Amaneció y está muy contento, al fin se le cumplió el sueño que desde hace más de cinco años tenía. La mira dormir y no puede creerlo, ella está ahí.


Se escurre lentamente entre las sábanas y puede oír la respiración pausada y profunda de Susana. Parece un ángel. Nadie viéndola dormir, podría pensar que también puede producir la noche más incendiaria que en pasiones él ha conocido.


Luis Uzcategui es su nombre, pero hoy en día podría llamarse felicidad. Se dirige al baño y al sentir su olor sobre su piel, sonríe; lo ocurrido anoche ha superado cualquier sueño o fantasía que podía tener con respecto a Susana. Cinco años mirándola tan cerca, pero a la vez sintiéndola ajena a todo lo que él sentía. Habían sido años de suplicio y rabia en silencio, de andar de brazo en brazo buscando como quitársela de la mente.


Su piel aprendió a recorrer otros territorios femeninos y a sentirse a gusto, pero su corazón jamás aceptó que alguien más entrara. Y ahora está ahí, su felicidad duerme plácidamente desnuda, luego de la mejor noche de pasión de su vida.


Pero no puede evitar sentir terror al mirarse al espejo y recordar quién es él. Siente pánico de pensar que al despertar ella se ira, y quizás esto no sea ya parte de sus vidas.


¿Quién podría garantizarle que ella se quedará? Entre los gemidos de la noche y la euforia de la pasión, no fue mucho lo que quedó para decirse. El había estado solo toda la tarde en casa, llovía y a pesar de tener planes con una chica para la noche, había decidido no salir. El trabajo le fastidiaba, la tele no tenía nada atractivo, así que estuvo por casi dos horas contemplando la lluvia caer por su ventanal, casi sintiendo pena por si mismo. Hasta que escuchó el timbre sonar, y ella pareció.

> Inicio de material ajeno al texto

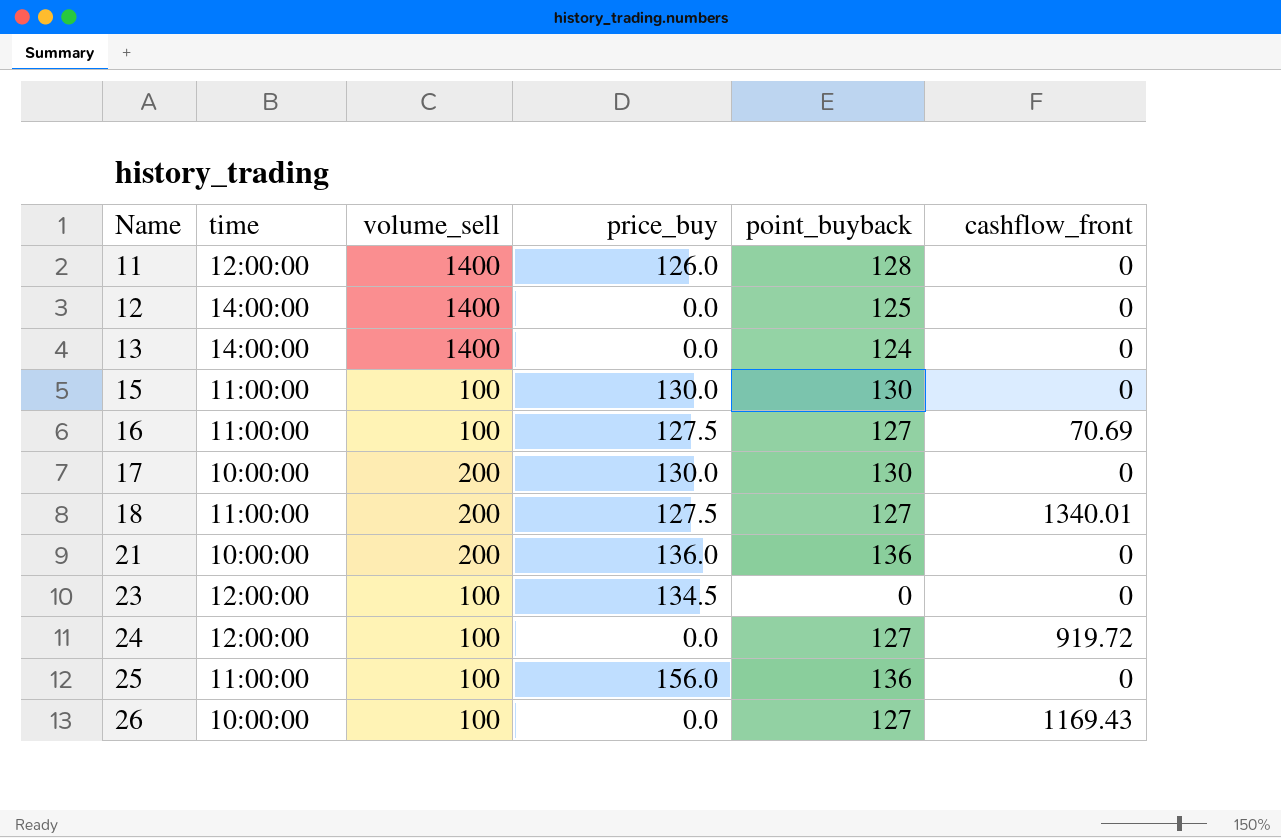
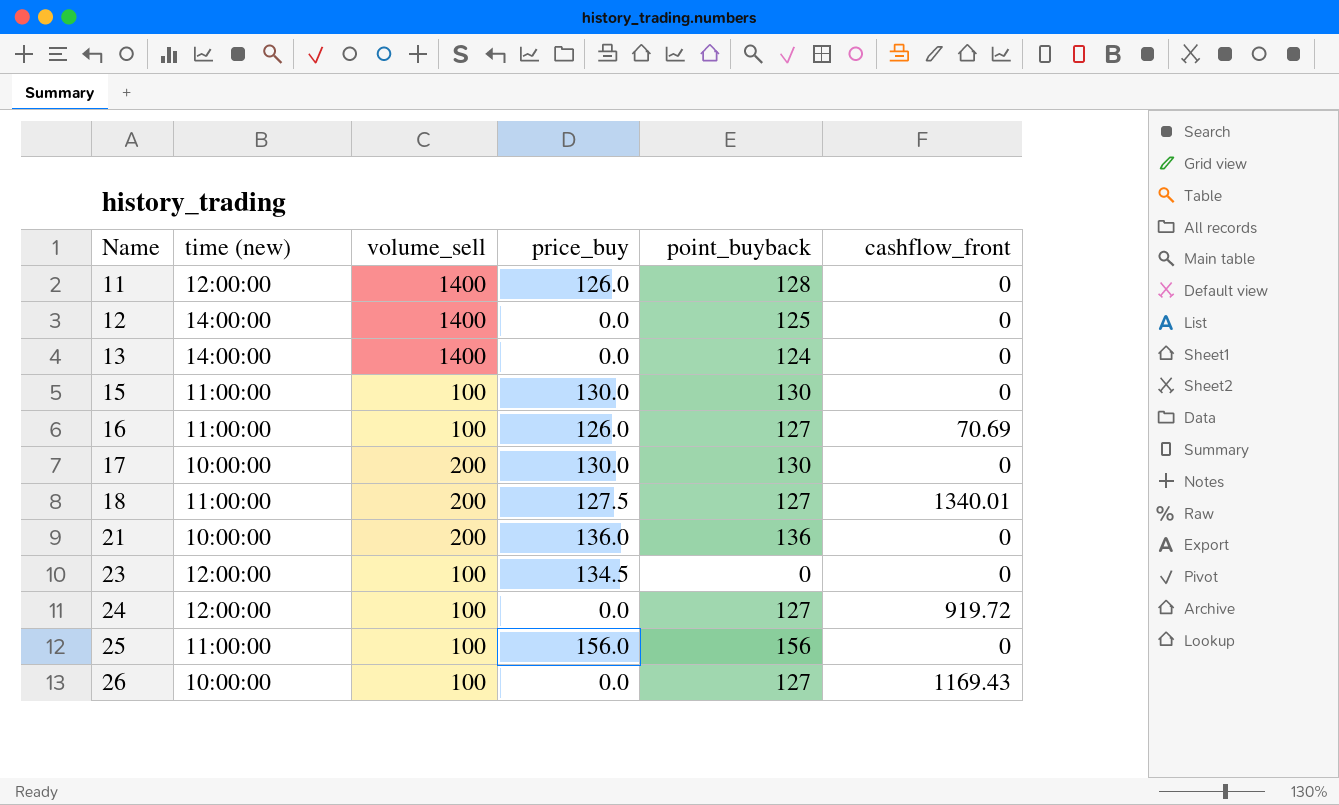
column name: time -> time (new)
16 | price_buy: 127.5 -> 126.0
25 | point_buyback: 136 -> 156

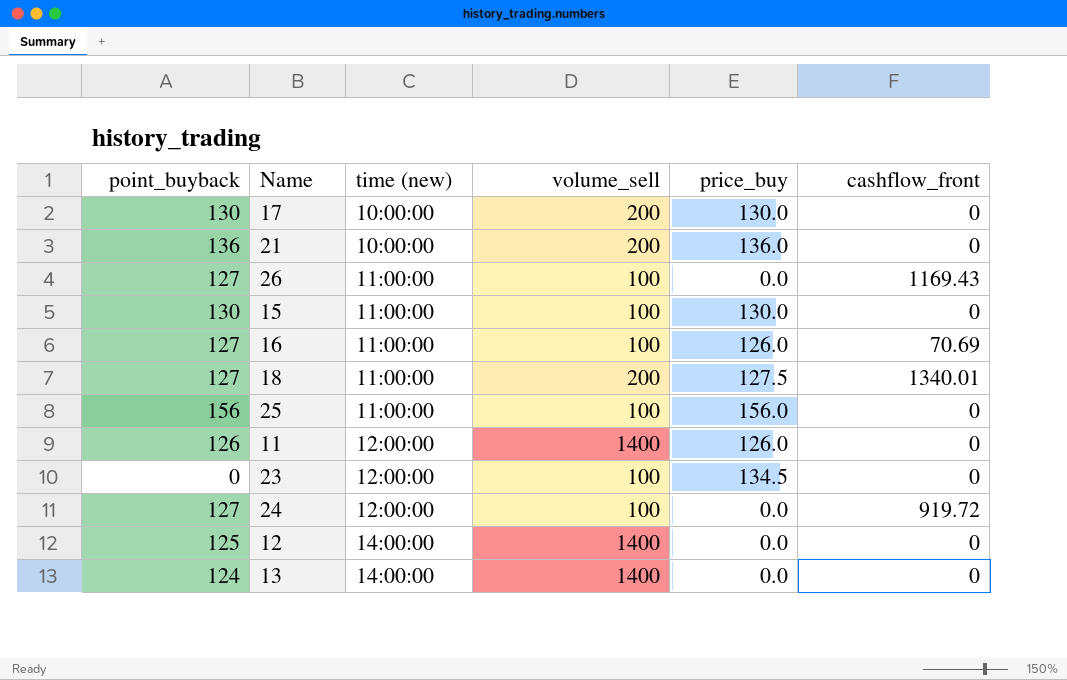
row order: Name ascending -> time (new) ascending
column point_buyback | position: 5 -> 1
26 | time (new): 10:00:00 -> 11:00:00
11 | point_buyback: 128 -> 126

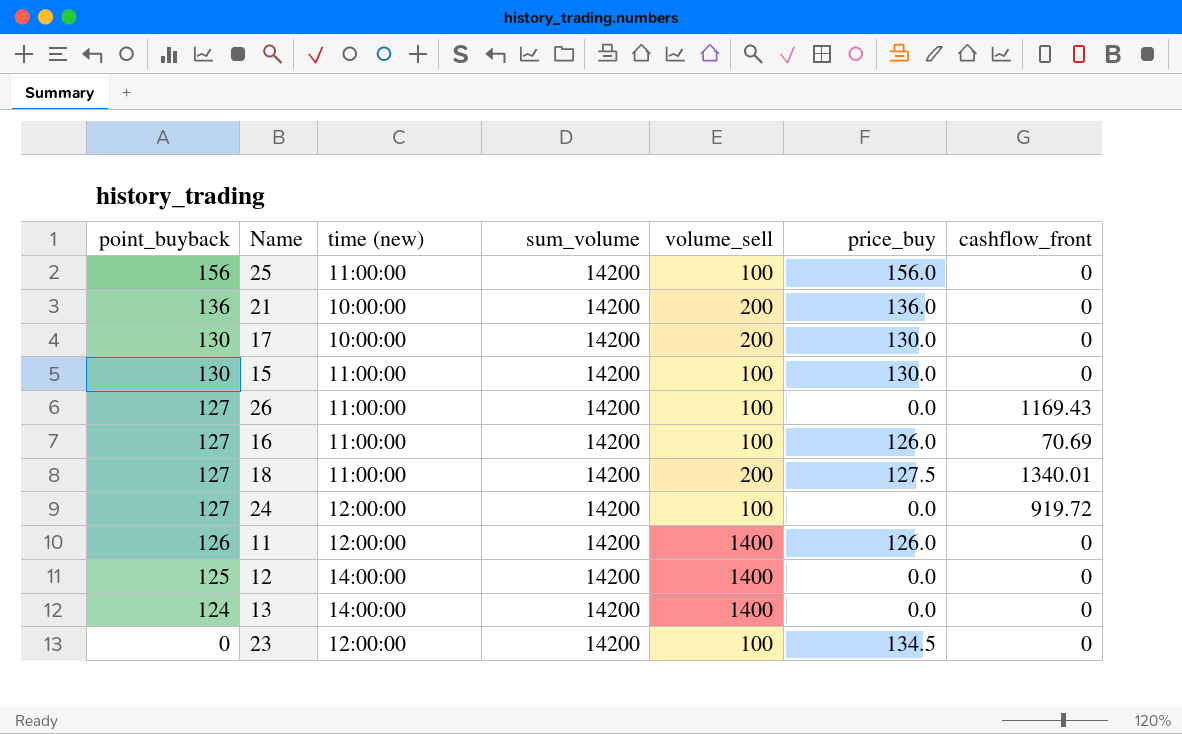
row order: time (new) ascending -> point_buyback descending
column sum_volume | position: none -> 4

Verla en el umbral de su puerta fue algo sublime.No sabía qué hacer, ni que decirle, así que solo la invito a pasar.


Se sentaron en el sofá del salón ambos y empezaron a hablar de la lluvia y la forma como todo se congestionaba cuando era tan larga como la de esta tarde. Ella hablaba y él miraba su boca, ella tenía sus ojos siguiendo los de él. Era como si ocurría una conversación afuera, pero dentro, en el deseo de los dos, transcurría otra. Hasta que ella dijo sólo dos palabras: —Lo dejé —acto seguido, respiro profundo y se tumbó en el espacio que tenía libre en el sofá.


El silencio lo llevó a uno hasta el otro y en una peligrosa cercanía, ella solo pronunció tres palabras: —Sé que me quieres.


Lo que ocurrió después, cualquier cosa que pueda decirse para intentar describirlo, se quedaría corta, y la sensación que hay en Luis, es como si aún no hubiera abandonado la cama. Ella sigue dormida, fuera de las sabanas, la mitad de su cuerpo desnudo le impiden pensar con la lucidez que quizás la culpa pudiera suministrar.


—Mi vida ya no es más sin ti —dice susurrando mientras vuelve a acercarse a ella. Aunque no quiera, el tenerla allí hace que el resto del mundo le resulte lejano, ajeno al punto de querer postergar el resto de la vida para un después que no llegue.


Vuelve a su lado y ella al sentirlo extiende su brazo hasta tocar su pecho y él sabe lo que pasará luego.


De pronto repica el móvil. El no quiere interrumpir el momento, pero vuelve a la llamada que resulta muy insistente. En la pantalla, se deja ver el nombre de quien llama: <>. Coloca el móvil en su oído y una voz al otro lado dice l entre sollozos lo siguiente:
—Tengo que verte pronto Luis, estoy en el pozo hermano… Susana se fue anoche de casa y me ha dejado. No sé que hacer.


Las palabras no aparecen, la respuesta es silenciada por un beso que impide cualquier reacción, y el teléfono cae al piso. Si el interlocutor al otro lado se mantiene en línea, es muy probable que pueda escuchar el ruido de la pasión.